───── Given information ─────
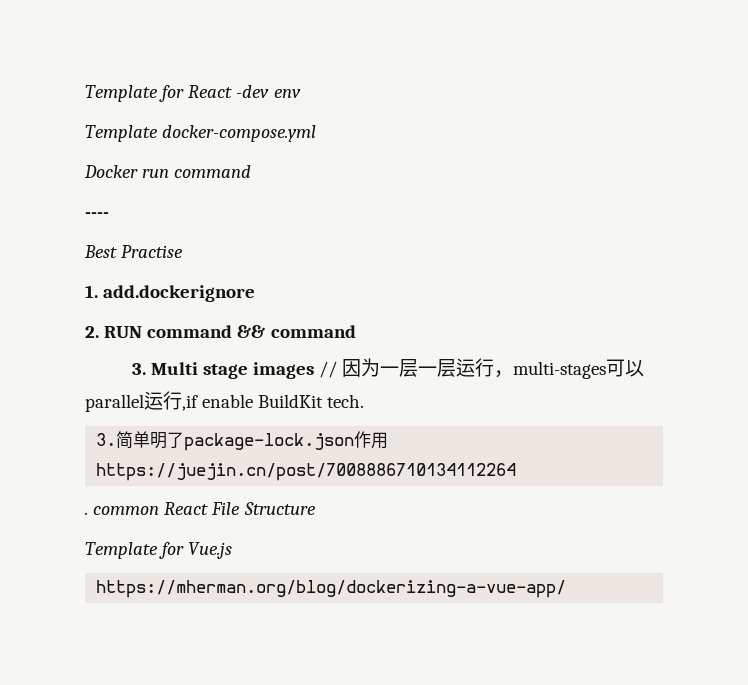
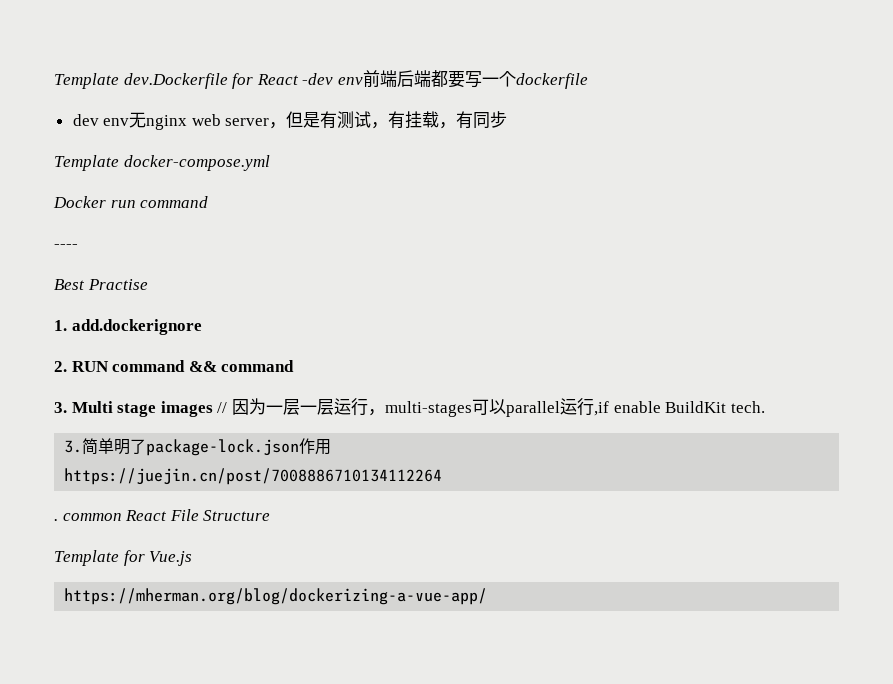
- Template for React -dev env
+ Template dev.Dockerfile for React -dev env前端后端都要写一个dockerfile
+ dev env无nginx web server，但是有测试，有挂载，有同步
─────
───── Given information ─────
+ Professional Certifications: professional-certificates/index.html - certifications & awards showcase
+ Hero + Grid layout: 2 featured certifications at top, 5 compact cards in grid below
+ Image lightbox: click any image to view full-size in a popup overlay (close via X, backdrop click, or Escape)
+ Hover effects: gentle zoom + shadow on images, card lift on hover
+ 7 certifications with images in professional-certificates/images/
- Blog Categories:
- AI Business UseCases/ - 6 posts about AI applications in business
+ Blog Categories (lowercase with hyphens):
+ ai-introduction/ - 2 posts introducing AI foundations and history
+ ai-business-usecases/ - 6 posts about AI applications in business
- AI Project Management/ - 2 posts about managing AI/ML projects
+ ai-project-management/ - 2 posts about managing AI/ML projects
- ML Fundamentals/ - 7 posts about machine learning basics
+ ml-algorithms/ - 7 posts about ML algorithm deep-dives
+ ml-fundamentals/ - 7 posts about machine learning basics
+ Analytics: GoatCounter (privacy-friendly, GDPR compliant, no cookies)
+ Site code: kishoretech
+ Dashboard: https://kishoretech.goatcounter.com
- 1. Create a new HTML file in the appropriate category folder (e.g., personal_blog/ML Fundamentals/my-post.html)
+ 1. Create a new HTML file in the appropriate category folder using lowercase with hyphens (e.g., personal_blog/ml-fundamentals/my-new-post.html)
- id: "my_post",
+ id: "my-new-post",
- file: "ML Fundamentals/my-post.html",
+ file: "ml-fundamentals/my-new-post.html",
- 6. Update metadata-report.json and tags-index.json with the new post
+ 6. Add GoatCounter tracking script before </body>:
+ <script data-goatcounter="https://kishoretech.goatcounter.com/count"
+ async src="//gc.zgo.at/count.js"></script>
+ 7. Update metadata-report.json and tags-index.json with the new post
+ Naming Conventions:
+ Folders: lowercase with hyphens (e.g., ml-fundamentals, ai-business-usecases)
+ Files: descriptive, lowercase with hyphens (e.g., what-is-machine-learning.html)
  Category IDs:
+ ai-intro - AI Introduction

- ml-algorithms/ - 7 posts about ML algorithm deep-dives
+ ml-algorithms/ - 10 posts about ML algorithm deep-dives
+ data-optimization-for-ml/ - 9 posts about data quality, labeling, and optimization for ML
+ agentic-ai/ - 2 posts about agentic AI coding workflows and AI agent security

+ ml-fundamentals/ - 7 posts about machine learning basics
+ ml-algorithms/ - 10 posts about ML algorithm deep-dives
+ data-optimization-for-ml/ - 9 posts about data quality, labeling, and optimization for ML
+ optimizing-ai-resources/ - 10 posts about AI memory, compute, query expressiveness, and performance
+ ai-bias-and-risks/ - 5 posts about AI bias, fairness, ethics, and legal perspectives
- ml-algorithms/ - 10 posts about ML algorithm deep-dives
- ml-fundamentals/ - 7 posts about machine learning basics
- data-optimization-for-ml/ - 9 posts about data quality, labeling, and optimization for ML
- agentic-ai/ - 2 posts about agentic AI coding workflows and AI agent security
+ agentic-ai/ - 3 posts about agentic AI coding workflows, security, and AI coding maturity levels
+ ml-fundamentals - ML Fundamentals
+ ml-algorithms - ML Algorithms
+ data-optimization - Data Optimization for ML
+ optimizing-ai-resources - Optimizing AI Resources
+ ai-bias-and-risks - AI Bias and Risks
─────
───── Given information ─────
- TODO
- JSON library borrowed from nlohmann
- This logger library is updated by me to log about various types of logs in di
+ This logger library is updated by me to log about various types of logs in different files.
─────
▶ Instructions to follow:
Would you print, exactly as written, every line above from the one holding "in grid below" through the one holding "images in professional-certificates/images/", with both included and no other lines?

▶ Exercise result:
+ Hero + Grid layout: 2 featured certifications at top, 5 compact cards in grid below
+ Image lightbox: click any image to view full-size in a popup overlay (close via X, backdrop click, or Escape)
+ Hover effects: gentle zoom + shadow on images, card lift on hover
+ 7 certifications with images in professional-certificates/images/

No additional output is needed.